▶ _Work instructions_
The expected output is each line in the data below that includes the string "特別事業部OICステージ企画担当者で実施する".

___ Data for the task ___

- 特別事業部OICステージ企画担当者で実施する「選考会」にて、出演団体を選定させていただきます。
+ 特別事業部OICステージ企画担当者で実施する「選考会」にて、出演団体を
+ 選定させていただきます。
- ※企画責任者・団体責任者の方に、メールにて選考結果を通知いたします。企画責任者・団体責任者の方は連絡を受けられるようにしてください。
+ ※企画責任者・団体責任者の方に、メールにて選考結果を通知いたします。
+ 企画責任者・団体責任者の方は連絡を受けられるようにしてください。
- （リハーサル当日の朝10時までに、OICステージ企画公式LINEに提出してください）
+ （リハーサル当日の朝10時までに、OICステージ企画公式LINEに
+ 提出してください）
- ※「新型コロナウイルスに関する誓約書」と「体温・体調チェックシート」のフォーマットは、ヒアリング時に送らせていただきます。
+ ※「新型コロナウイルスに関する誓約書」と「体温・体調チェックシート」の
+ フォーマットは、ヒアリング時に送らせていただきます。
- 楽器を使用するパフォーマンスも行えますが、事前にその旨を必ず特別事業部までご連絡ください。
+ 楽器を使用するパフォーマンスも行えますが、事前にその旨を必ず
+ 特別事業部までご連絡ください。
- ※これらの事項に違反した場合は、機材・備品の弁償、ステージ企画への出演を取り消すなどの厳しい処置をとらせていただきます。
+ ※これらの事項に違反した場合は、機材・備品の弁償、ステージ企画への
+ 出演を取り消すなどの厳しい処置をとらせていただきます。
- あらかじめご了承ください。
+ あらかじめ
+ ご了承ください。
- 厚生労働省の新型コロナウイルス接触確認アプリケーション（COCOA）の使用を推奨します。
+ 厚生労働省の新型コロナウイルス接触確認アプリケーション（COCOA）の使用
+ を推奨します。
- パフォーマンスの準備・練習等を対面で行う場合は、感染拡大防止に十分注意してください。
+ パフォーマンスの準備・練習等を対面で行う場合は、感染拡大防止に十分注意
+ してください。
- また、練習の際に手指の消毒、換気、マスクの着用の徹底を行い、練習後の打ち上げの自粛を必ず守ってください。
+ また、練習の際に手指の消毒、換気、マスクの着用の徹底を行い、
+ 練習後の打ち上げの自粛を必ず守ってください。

___

▶ _Result_
- 特別事業部OICステージ企画担当者で実施する「選考会」にて、出演団体を選定させていただきます。
+ 特別事業部OICステージ企画担当者で実施する「選考会」にて、出演団体を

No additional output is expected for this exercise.